Locate the line containing "(279, 527) none" in the material below; repeat it and every line after it, exactly as written.

+===+

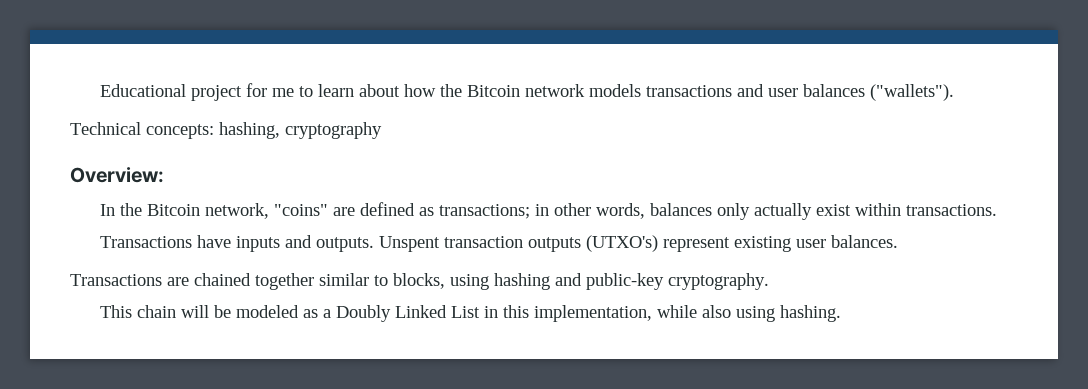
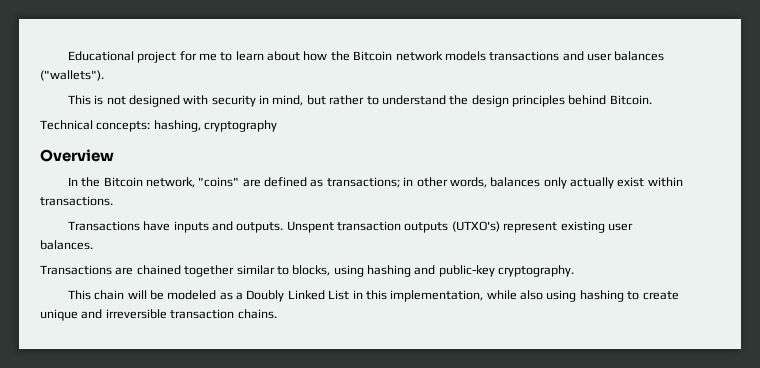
(954, 92) none -> [67,95,652,107] // This is not designed with security in mind, but rather to understand the design principles behind Bitcoin.
[70,167,164,183] Overview: -> [40,149,114,162] Overview
[779,305,841,322] hashing. -> [579,290,679,302] [40,309,277,321] hashing to create unique and irreversible transaction chains.

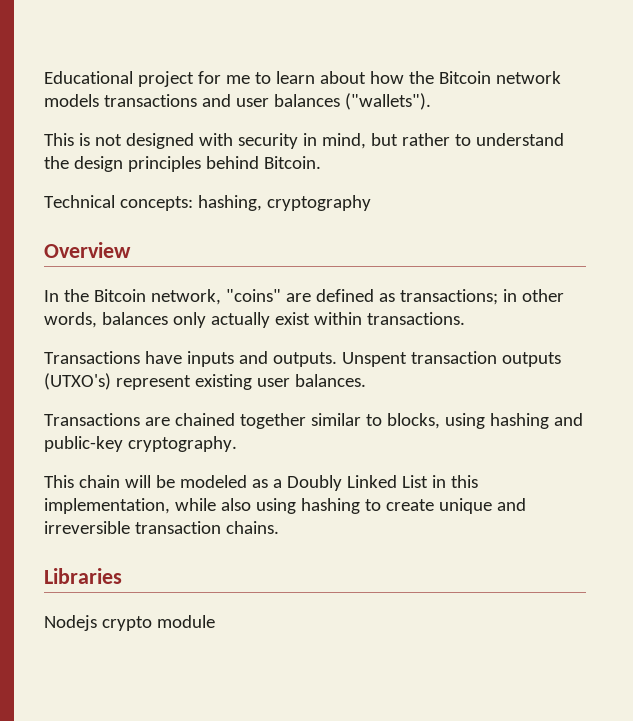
(277, 314) none -> [44,568,122,584] [44,615,215,631] // Libraries // Nodejs crypto module

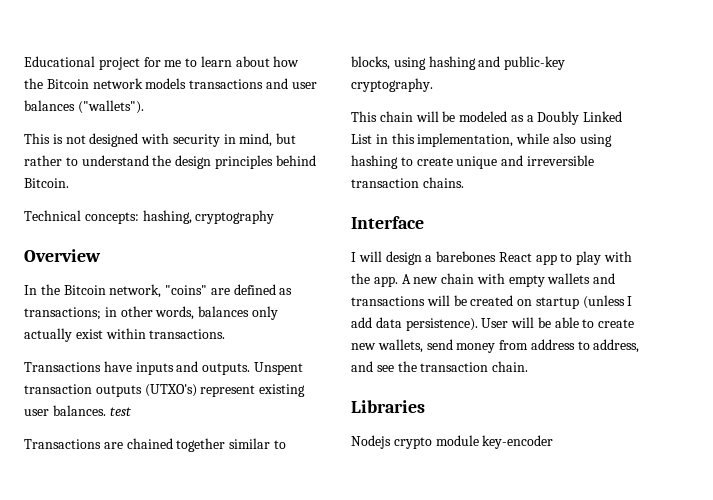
(366, 380) none -> [109,407,132,416] test
(279, 527) none -> [351,216,424,229] [351,251,633,265] [351,273,616,287] [351,295,633,309] [351,317,635,331] [351,339,640,353] [351,361,529,372] // Interface // I will design a barebones React app to play with the app. A new chain with empty wallets and transactions will be created on startup (unless I add data persistence). User will be able to create new wallets, send money from address to address, and see the transaction chain.
(215, 621) none -> [482,435,554,449] key-encoder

+===+

RESPONSE TO THE TASK:
(279, 527) none -> [351,216,424,229] [351,251,633,265] [351,273,616,287] [351,295,633,309] [351,317,635,331] [351,339,640,353] [351,361,529,372] // Interface // I will design a barebones React app to play with the app. A new chain with empty wallets and transactions will be created on startup (unless I add data persistence). User will be able to create new wallets, send money from address to address, and see the transaction chain.
(215, 621) none -> [482,435,554,449] key-encoder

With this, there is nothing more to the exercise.